GOAL OF THE EXERCISE ▸
Only the lines below from the one with "delivery note number: D2024-9528" through the one with "total: 362.74 -> 890.74" are to be written out, exactly and without any images.

Start of Block

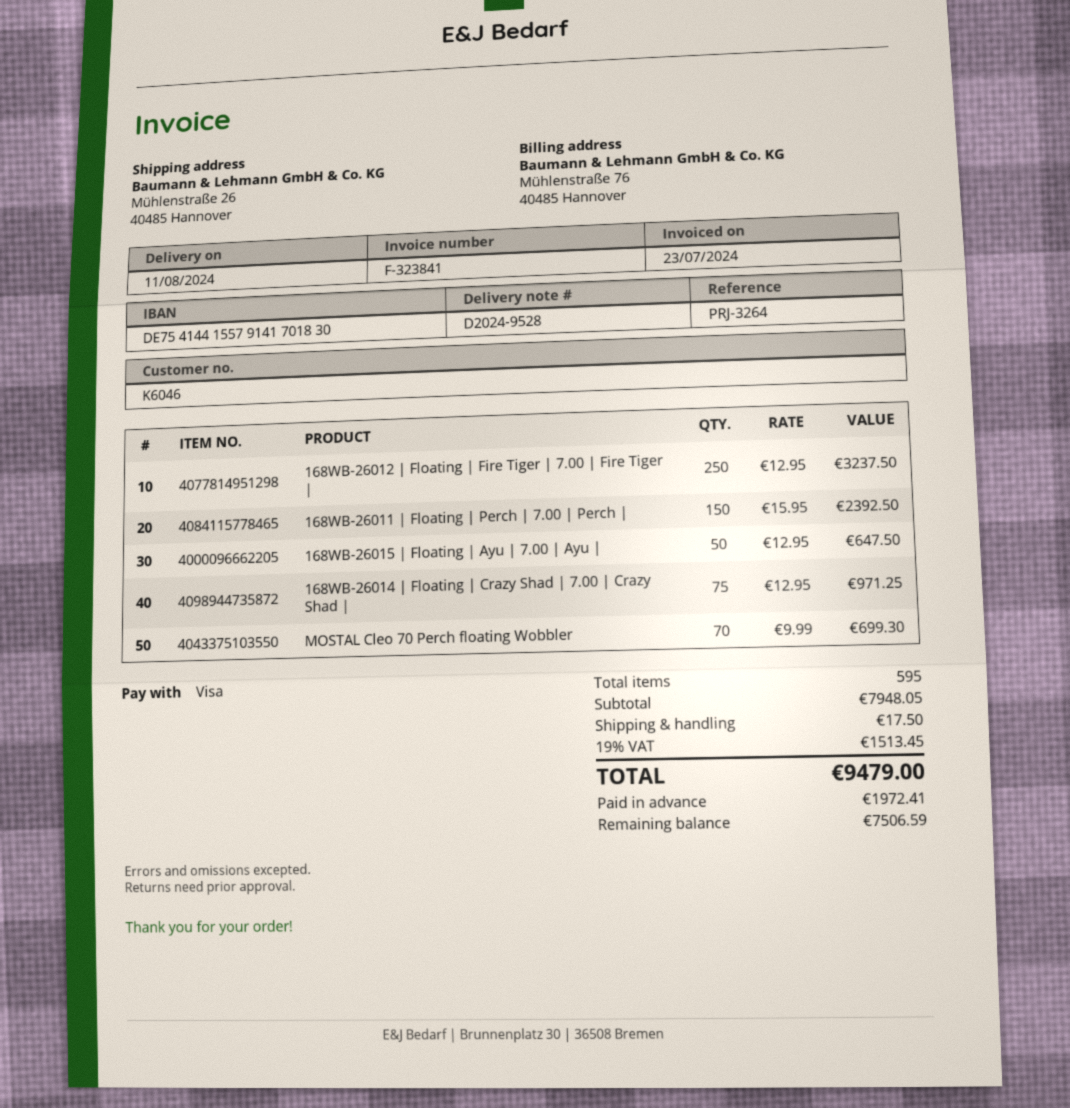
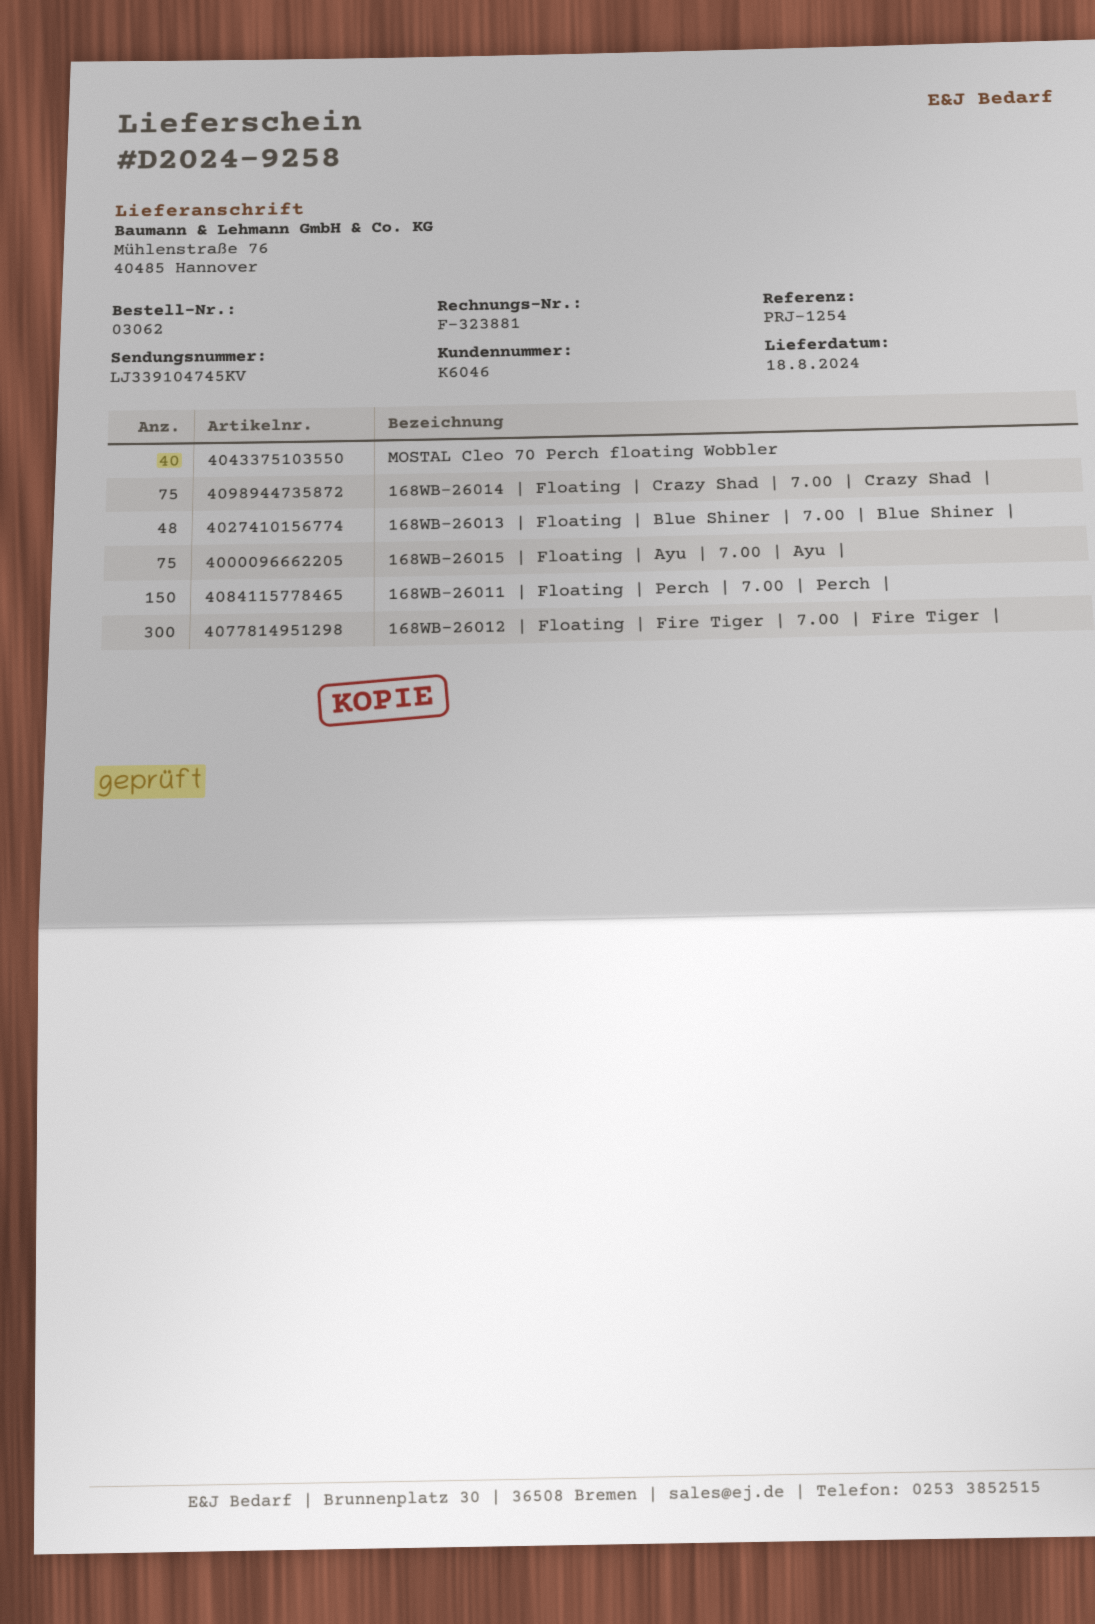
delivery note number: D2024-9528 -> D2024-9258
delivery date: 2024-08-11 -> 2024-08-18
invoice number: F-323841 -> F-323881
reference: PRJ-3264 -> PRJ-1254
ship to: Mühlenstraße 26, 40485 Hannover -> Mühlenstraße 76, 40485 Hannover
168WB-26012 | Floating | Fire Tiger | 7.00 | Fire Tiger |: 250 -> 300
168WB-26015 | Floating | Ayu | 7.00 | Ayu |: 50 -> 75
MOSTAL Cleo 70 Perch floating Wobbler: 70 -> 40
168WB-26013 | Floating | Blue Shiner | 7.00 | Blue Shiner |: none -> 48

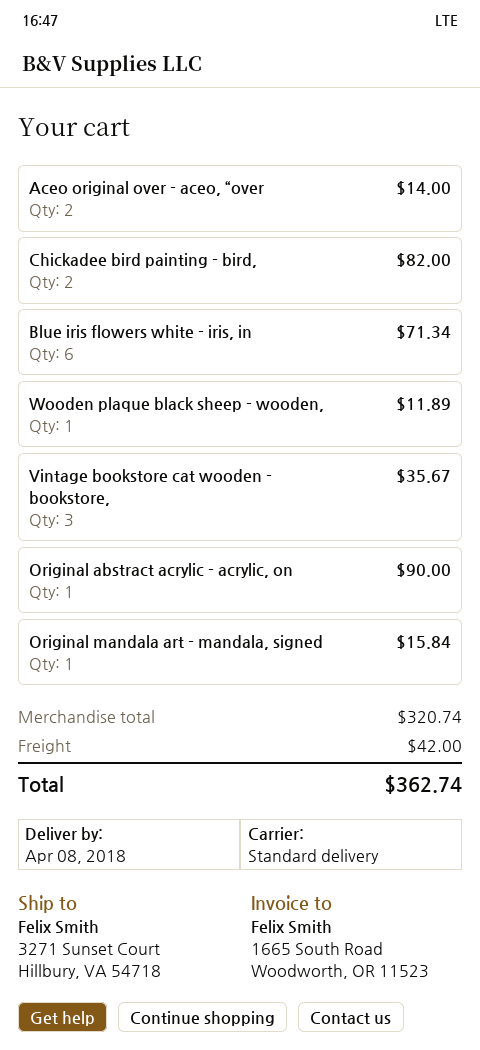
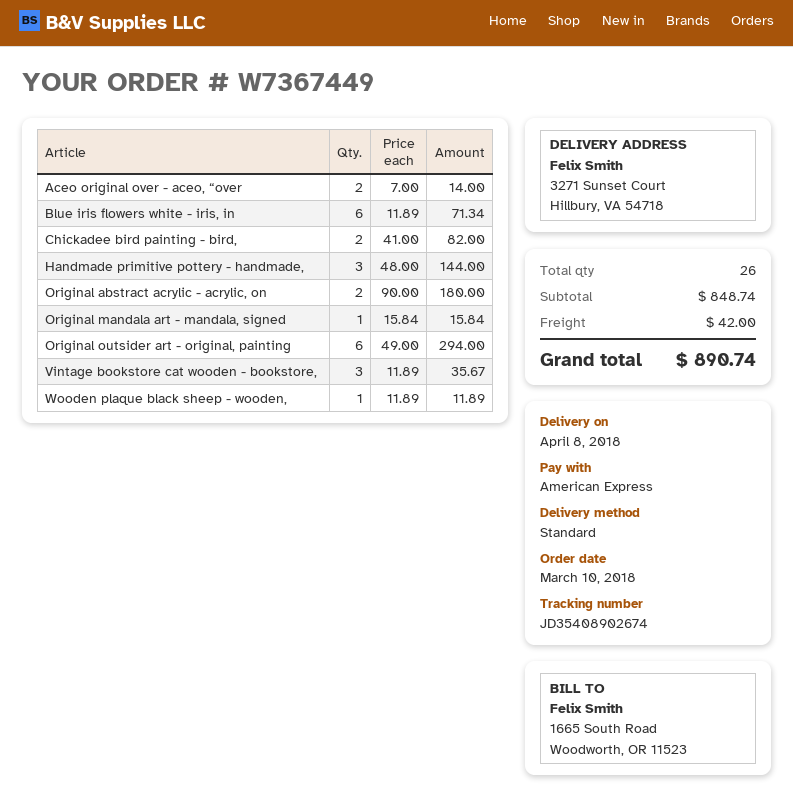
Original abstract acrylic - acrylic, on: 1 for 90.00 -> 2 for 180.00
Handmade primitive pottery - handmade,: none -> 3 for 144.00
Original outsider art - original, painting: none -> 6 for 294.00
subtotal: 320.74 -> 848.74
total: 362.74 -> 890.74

End of Block
Start of Block

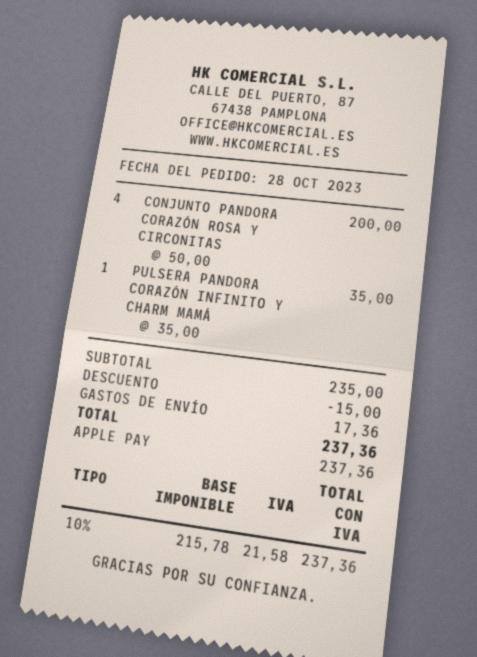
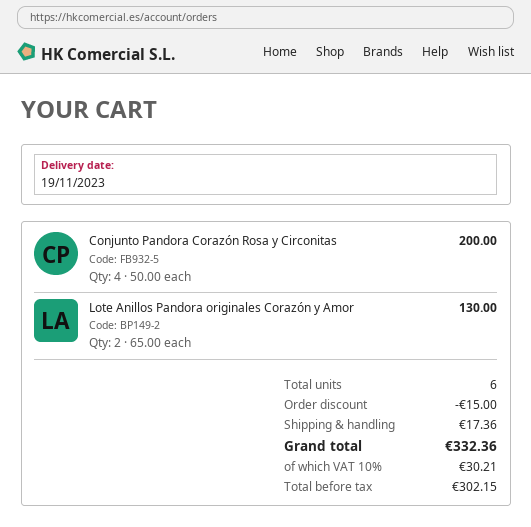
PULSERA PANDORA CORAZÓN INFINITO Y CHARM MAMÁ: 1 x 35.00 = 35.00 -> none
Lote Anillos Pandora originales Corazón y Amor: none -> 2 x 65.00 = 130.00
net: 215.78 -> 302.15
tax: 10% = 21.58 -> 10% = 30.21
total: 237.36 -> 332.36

End of Block
Start of Block

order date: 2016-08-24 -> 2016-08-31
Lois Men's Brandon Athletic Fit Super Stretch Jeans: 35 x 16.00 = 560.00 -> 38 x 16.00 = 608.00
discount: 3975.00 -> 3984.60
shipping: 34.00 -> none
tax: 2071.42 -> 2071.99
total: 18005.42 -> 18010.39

End of Block

ANSWER FOR THIS EXERCISE ▸
delivery note number: D2024-9528 -> D2024-9258
delivery date: 2024-08-11 -> 2024-08-18
invoice number: F-323841 -> F-323881
reference: PRJ-3264 -> PRJ-1254
ship to: Mühlenstraße 26, 40485 Hannover -> Mühlenstraße 76, 40485 Hannover
168WB-26012 | Floating | Fire Tiger | 7.00 | Fire Tiger |: 250 -> 300
168WB-26015 | Floating | Ayu | 7.00 | Ayu |: 50 -> 75
MOSTAL Cleo 70 Perch floating Wobbler: 70 -> 40
168WB-26013 | Floating | Blue Shiner | 7.00 | Blue Shiner |: none -> 48

Original abstract acrylic - acrylic, on: 1 for 90.00 -> 2 for 180.00
Handmade primitive pottery - handmade,: none -> 3 for 144.00
Original outsider art - original, painting: none -> 6 for 294.00
subtotal: 320.74 -> 848.74
total: 362.74 -> 890.74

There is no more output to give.